How Important is Meaningful Work?

This is a fast and interesting read on behavioral psychology. Dan Ariely’s life experiences and his reasoning for his research, which is based on how people think and what makes them do things the way they do, are the main topics of his books. Here is what I got out of the book.

Chapter 2 – Meaningful Work

Let’s say your boss tells you to complete a project (perhaps a powerpoint presentation). After you worked on it long and hard, you hand it to your boss and he tells you, “Good job, but we won’t be using it,” and then proceeds to hand you a check (sure, it can be a big check and as the book’s example used – they also got someone else to do laundry for the individual).

How would you feel?

The next time your boss hands you a project, you may not work on it as hard because you found that your work has no meaning and no one out there will be able to see the work that you put into it. Even though you get paid, the self internal drive to care about the work that you is decreased tremendously because you found that your work doesn’t mean anything.

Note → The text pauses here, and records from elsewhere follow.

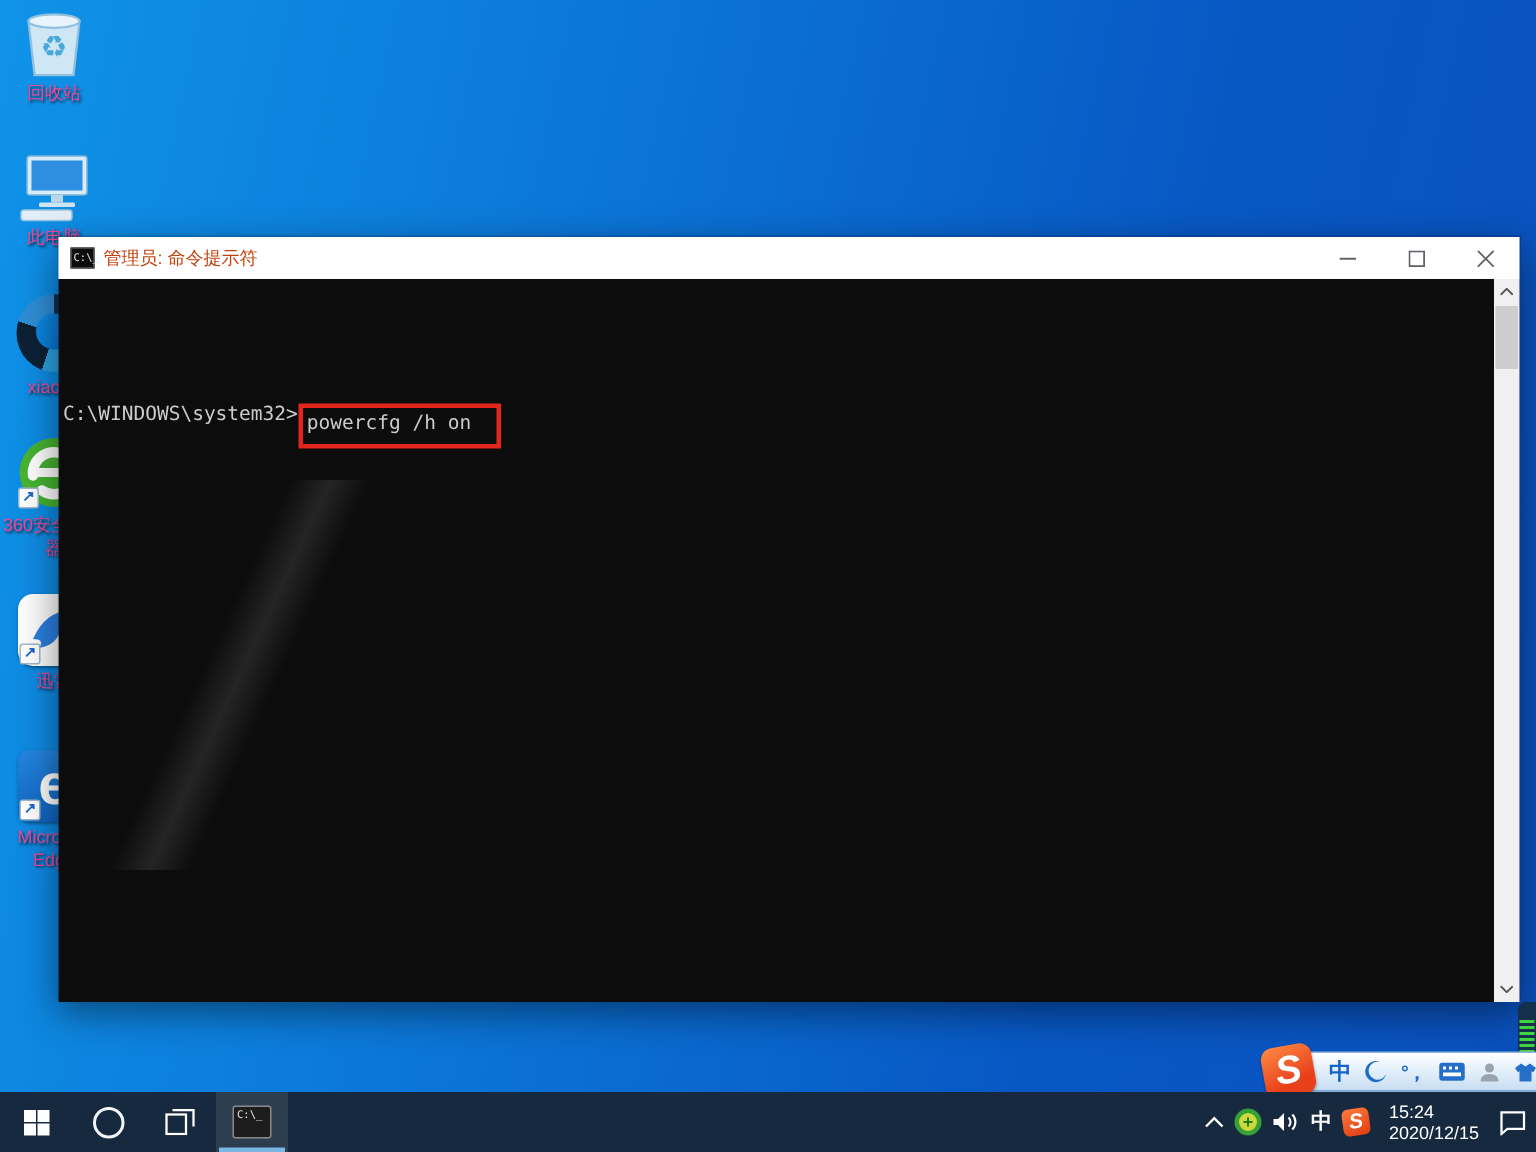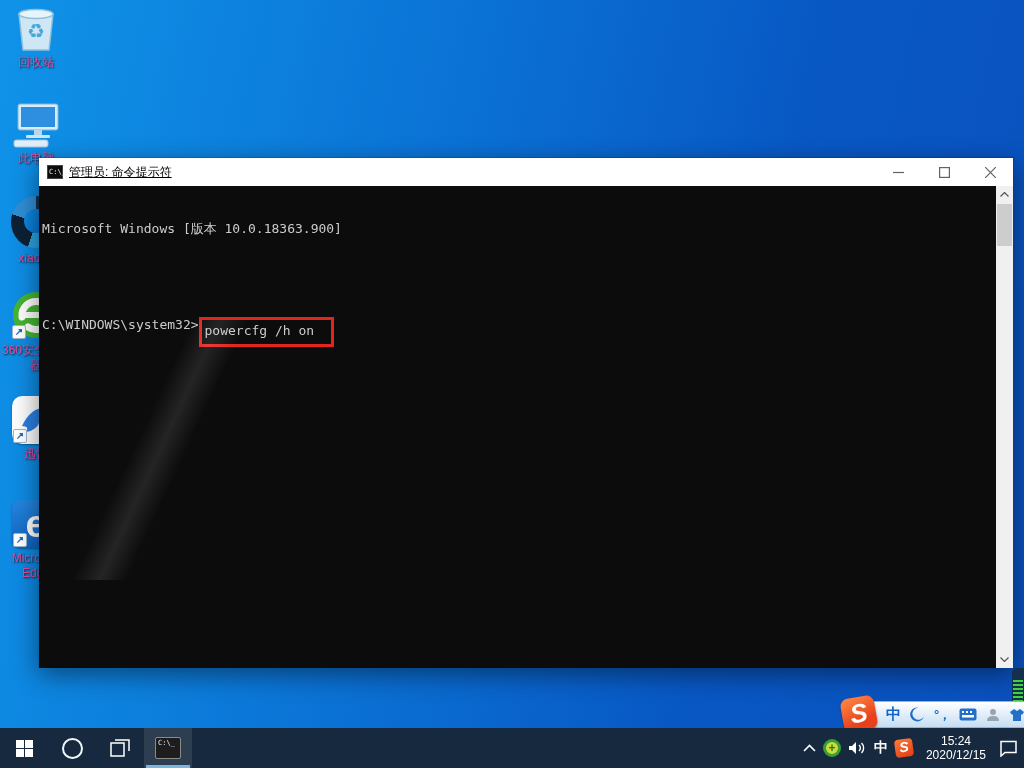--- a/index.html
+++ b/index.html
@@ -34,7 +34,7 @@
   .titlebar { height:28px; background:#ffffff; display:flex; align-items:center; }
   .title-icon { width:16px; height:14px; margin:0 6px 0 8px; background:#0c0c0c; border:1px solid #444;
     color:#e8e8e8; font-family:"DejaVu Sans Mono",monospace; font-size:7px; line-height:12px; padding-left:1px; }
-  .title-text { font-size:12px; color:#000000;text-decoration:underline; }
+  .title-text { font-size:12px; color:#c2410c; }
   .win-btns { margin-left:auto; display:flex; height:28px; }
   .win-btn { width:46px; height:28px; display:flex; align-items:center; justify-content:center; color:#5f6368; }
   .win-btn svg { stroke:#5f6368; }

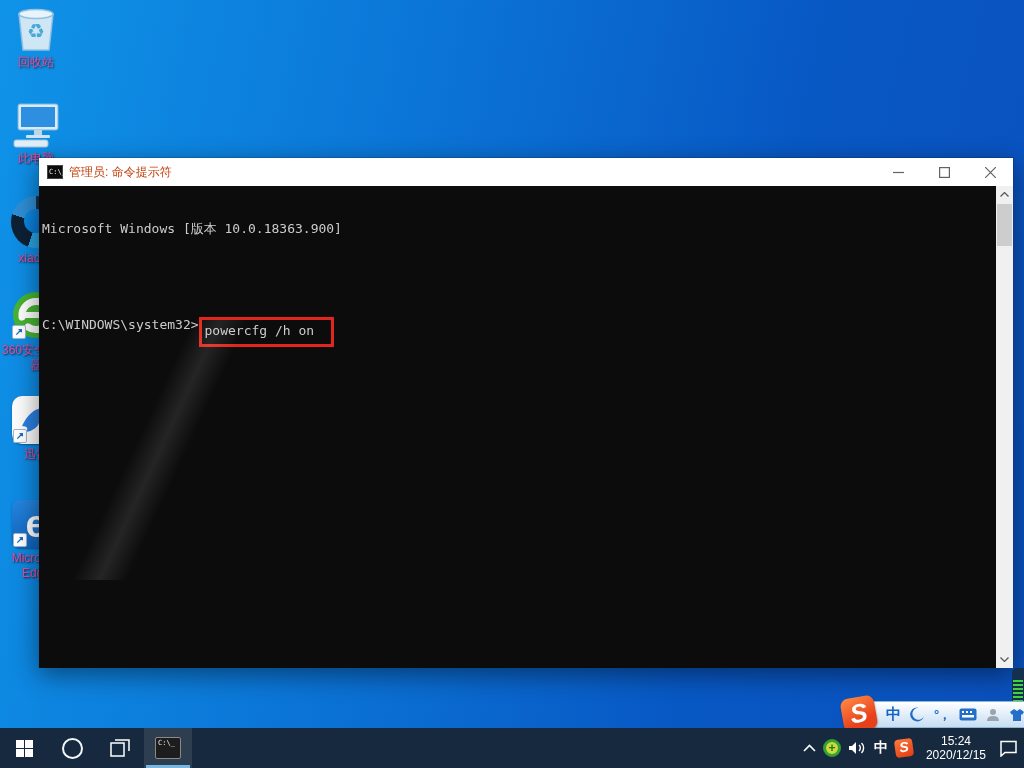--- a/index.html
+++ b/index.html
@@ -171,7 +171,6 @@
   </div>
   <div class="console-wrap">
     <div class="console">
-      <div class="row">Microsoft Windows [版本 10.0.18363.900]</div>
       <div class="row"> </div>
       <div class="row"><span>C:\WINDOWS\system32&gt;</span><span class="cmd-redbox">powercfg /h on</span></div>
     </div>

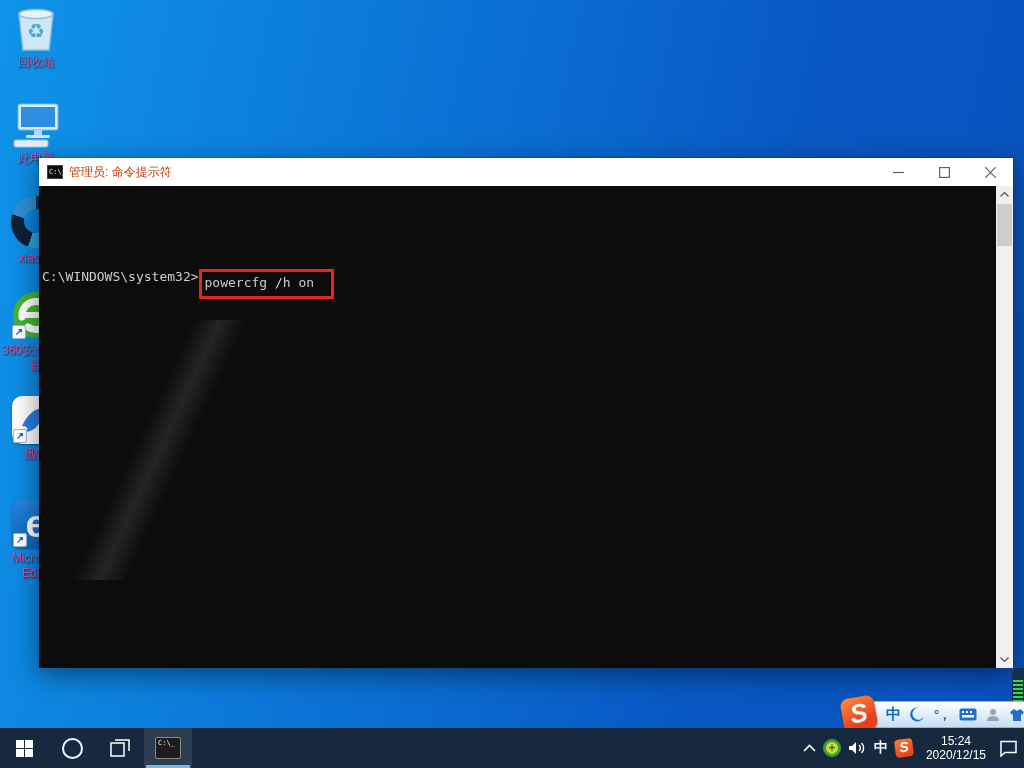--- a/index.html
+++ b/index.html
@@ -80,7 +80,7 @@
     display:flex; align-items:center; justify-content:center; color:#1d7a1d; font-weight:900; font-size:12px; line-height:10px; }
   .tray-sogou { width:18px; height:18px; border-radius:4px; background:linear-gradient(160deg,#ff7a3c,#e03c12);
     transform:rotate(-8deg); color:#fff; font-weight:900; font-style:italic; font-size:14px; line-height:17px; text-align:center; }
-  .clock { text-align:center; font-size:12px; line-height:14px; padding:0 6px; }
+  .clock { font-size:12px; line-height:14px; padding:0 6px; }
 
   svg { display:block; }
 </style>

However, if you were put into a situation where you have meaning in your work (perhaps you have some mission, philosophy, vision and/or goal), then chances are, you will work on it longer.

If you have meaning in your work AND you already have an internal drive – motivation – to do your work, then the work output increases at a much higher rate.

One topic Ariely discussed is a research project on rats. The results showed us that we like to EARN our award and not merely be given an award. We like to be challenged, we like to figure out puzzles, and we like to see our results at the end.